Por que as proteínas são tão importantes?

As proteínas são de extrema importância para o nosso organismo. E possuem diversas funções como de: estrutura (colágeno presente nos tendões e cartilagens e a queratina no cabelo, pele e unhas), contração muscular (movimento dos músculos), transporte (hemoglobina transporta o oxigênio) e armazenamento de nutrientes (ferritina armazena ferro no baço e fígado).

As proteínas possuem digestão mais lenta, pois precisam ser quebradas em partículas menores (peptídeos), a digestão das proteínas tem início no estômago.

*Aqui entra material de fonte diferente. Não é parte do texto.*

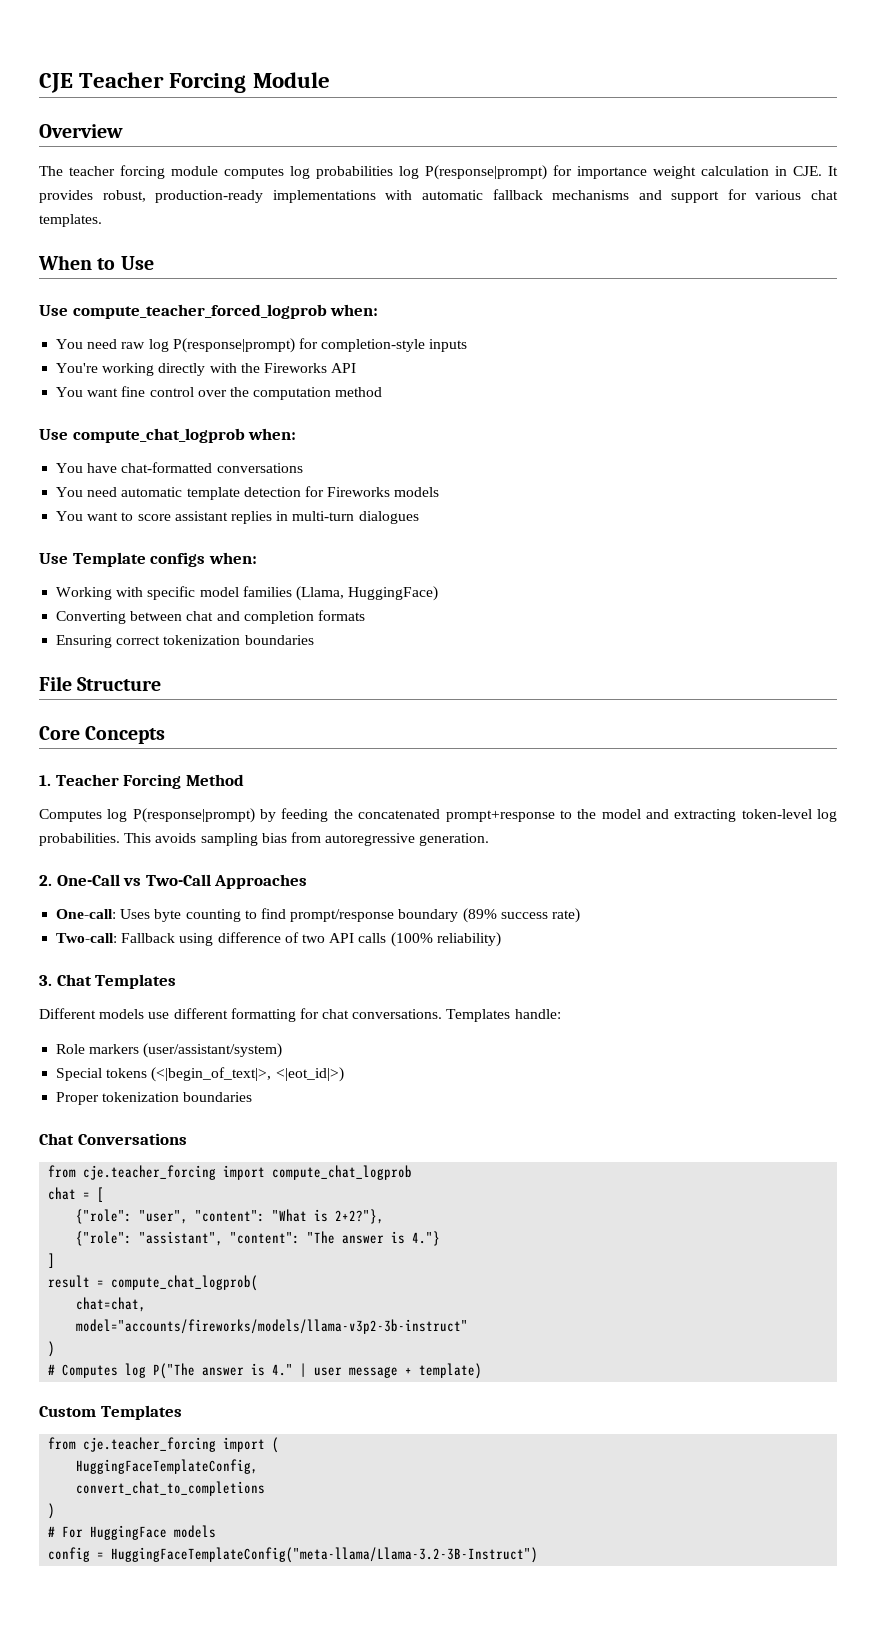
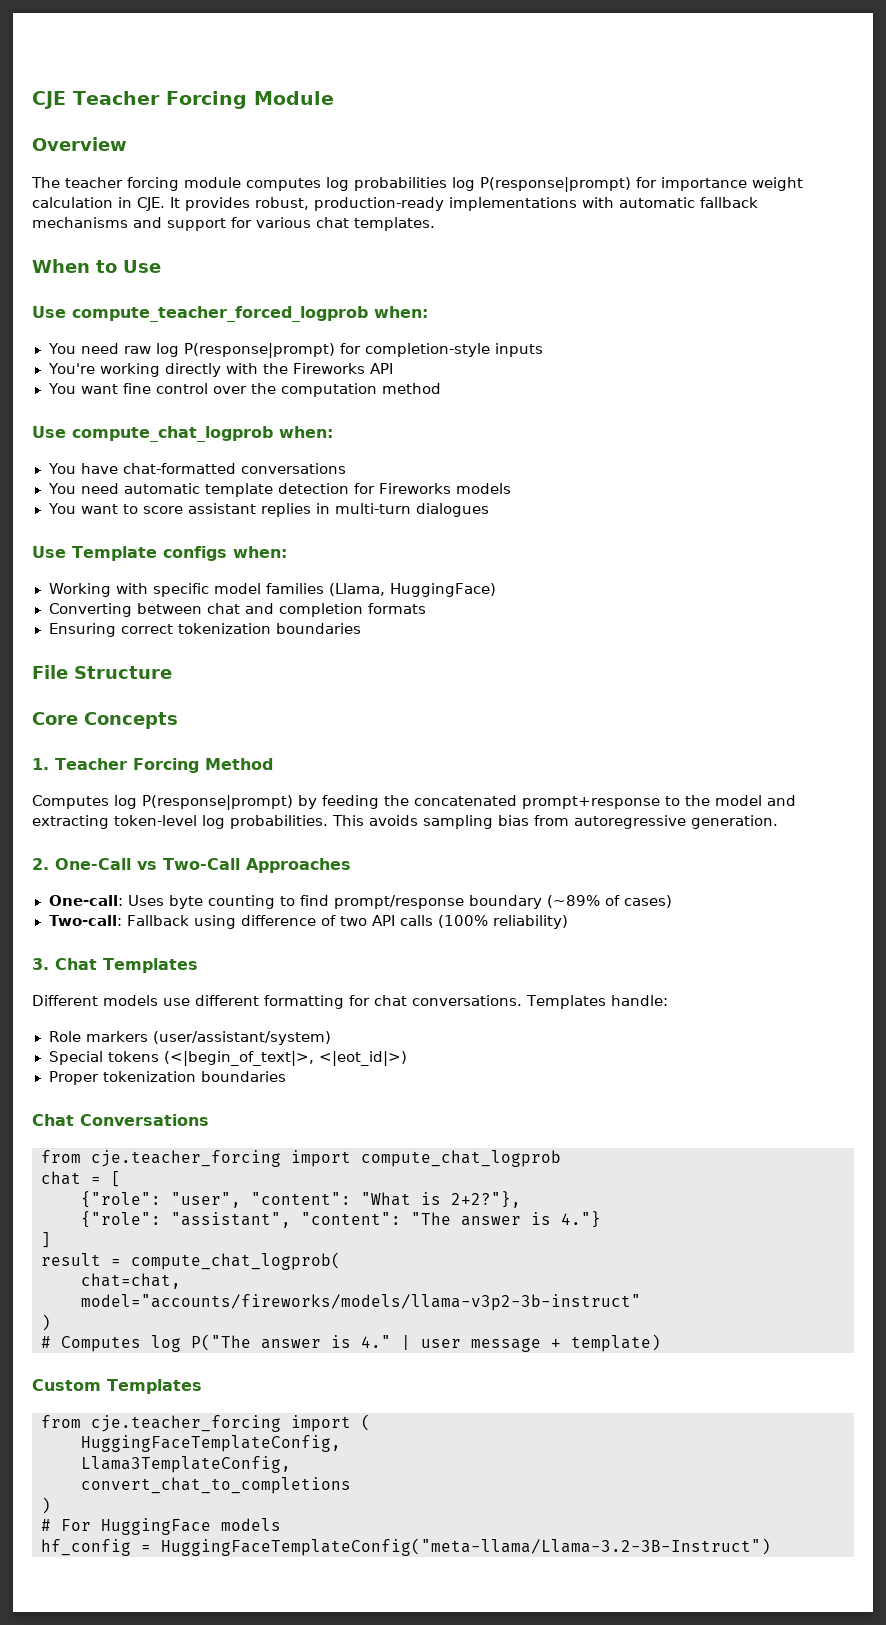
- One-call: Uses byte counting to find prompt/response boundary (89% success rate)
+ One-call: Uses byte counting to find prompt/response boundary (~89% of cases)
+ Llama3TemplateConfig,
- config = HuggingFaceTemplateConfig("meta-llama/Llama-3.2-3B-Instruct")
+ hf_config = HuggingFaceTemplateConfig("meta-llama/Llama-3.2-3B-Instruct")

O ambiente ácido do estômago é fundamental para o processo de desnaturação e a ativação da pepsina.

Deve-se ingerir múltiplas fontes de proteína para obter um perfil mais balanceado de aminoácidos. As concentrações de aminoácidos essenciais e leucinas (principal aminoácido estimulante da via mTOR que participa da síntese proteica.) nas fontes animais são maiores do que em fontes vegetais. Sendo assim, por isso deve-se consumir arroz e feijão juntos, devido as baixas concentrações de lisina no arroz e as baixas concentrações de metionina no feijão, sendo importantes para obter um aminograma completo.

As recomendações de proteínas tanto para o emagrecimento quanto para o processo de ganho de massa muscular, giram em torno de 1,6 a 2,2g/kg de peso corporal. As proteínas são importantes para a síntese proteica, influenciando no ganho de massa muscular, para recuperação muscular evitando assim lesões e para saciedade devido ao seu processo lento de digestão. É o macronutriente com maior efeito térmico, ou seja, o que mais gasta energia no seu processo de digestão e absorção.

Uma estratégia muito utilizada é o consumo de proteínas antes de dormir, para otimizar o sono e a síntese proteica durante a noite, de modo a evitar o catabolismo devido ao período de jejum fisiológico. A recomendação de proteína pré sleep é de 0,55 g/kg de peso corporal, sendo proteínas de lenta absorção para manter o pool de aminoácidos circulantes.

Mais importante do que consumir proteínas após o treino, é manter uma boa quantidade de proteínas consumidas ao longo do dia e o fracionamento proteico, ou seja, ter proteínas em praticamente todas as refeições, geralmente de 20 a 40g de proteínas por refeição.

Mas cuidado! Consumir proteínas em excesso não irá aumentar o ganho de massa muscular, pois o músculo tem um limite para absorção.